Quando, nel 2013, le nascite hanno toccato il punto più basso dall’Unità d’Italia in poi, si è tornati a parlare di interventi in favore della famiglia, di sostegno delle scelte riproduttive, di promozione delle opportunità dell’infanzia.
Per il 2015 il valore reale delle nascite sembra essere sensibilmente più basso rispetto alle previsioni Istat (un numero medio di figli per donna pari a 1,44) sia perché si è ridotto il numero di donne nella fascia d’età tra i 25 e i 35 anni sia perché la crisi ha influito sulla progettualità di vita delle giovani generazioni. I dati mostrano che i neet e i lavoratori non stabili incontrano grandi difficoltà nel processo di transizione all’età adulta, in particolare nelle regioni meridionali del Paese. Mentre, però, nel 2013 le intenzioni di avere un figlio apparivano ridotte, nel 2015 si sono registrati segnali positivi: i giovani hanno manifestato una maggiore propensione ad avere un figlio in un arco di tempo di tre anni.
Certo, molto dipenderà dall’effettiva crescita economica e da politiche pubbliche che consentiranno di trasformare queste intenzioni in azioni concrete.

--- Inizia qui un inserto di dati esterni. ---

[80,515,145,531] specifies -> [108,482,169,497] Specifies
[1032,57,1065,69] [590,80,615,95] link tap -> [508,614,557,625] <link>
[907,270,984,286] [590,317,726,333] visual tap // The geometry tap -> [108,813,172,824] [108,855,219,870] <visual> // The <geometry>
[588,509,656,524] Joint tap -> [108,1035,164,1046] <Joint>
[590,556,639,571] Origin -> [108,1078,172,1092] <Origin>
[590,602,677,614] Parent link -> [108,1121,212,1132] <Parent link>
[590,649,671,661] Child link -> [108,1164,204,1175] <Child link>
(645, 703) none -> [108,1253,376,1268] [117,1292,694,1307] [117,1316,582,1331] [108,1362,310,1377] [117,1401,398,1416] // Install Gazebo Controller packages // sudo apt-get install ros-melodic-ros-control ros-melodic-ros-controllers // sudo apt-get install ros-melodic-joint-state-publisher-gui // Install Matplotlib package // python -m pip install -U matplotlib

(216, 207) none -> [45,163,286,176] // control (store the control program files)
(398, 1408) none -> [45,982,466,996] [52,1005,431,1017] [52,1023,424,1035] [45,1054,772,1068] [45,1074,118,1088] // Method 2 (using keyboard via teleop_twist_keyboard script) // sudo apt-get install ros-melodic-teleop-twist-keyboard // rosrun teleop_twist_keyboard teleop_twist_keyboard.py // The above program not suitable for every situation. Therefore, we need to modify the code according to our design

Non sono positivi i giudizi espressi dai giovani di cinque paesi europei con la più alta percentuale di immigrati presenti sul loro territorio: gli intervistati mostrano atteggiamenti di difesa e chiusura, anche per via dell’alto numero di immigrati e dei problemi generati dalle recenti ondate migratorie. A dirlo sono proprio quelle generazioni che appaiono più aperte al confronto con le altre culture, che viaggiano nel mondo per studio, formazione e lavoro, che apprezzano la mobilità. In particolare, i giovani italiani tendono a considerare straniero il coetaneo che parla con difficoltà l’italiano, piuttosto che il compagno con genitori di nazionalità diversa, e ritengono che gli immigrati peggiorino le condizioni del paese in cui vanno a vivere.
I loro atteggiamenti sono certamente influenzati dalla personale visione del mondo, dai propri valori, cultura e formazione, dalla crisi economica, dalle risorse limitate e l’elevata disoccupazione giovanile. Ma una forte influenza è esercitata anche dal dibattito pubblico e dai media che raccontano e descrivono il fenomeno come inarrestabile e ingestibile, a volte come potenziale minaccia all’ordine pubblico, come contributo al degrado delle città, come rischio sanitario.
Come aiutarci? Indubbiamente, attraverso efficaci politiche nazionali, aumentando la nostra conoscenza, riducendo stereotipi e pregiudizi. Gli ultimi indirizzi di politiche europee spingono gli Stati membri ad offrire ai giovani luoghi ed attività utili alla creazione di relazioni positive tra persone di diversa provenienza, alla formazione della consapevolezza interculturale, al rafforzamento del ruolo educativo della scuola e delle organizzazioni giovanili.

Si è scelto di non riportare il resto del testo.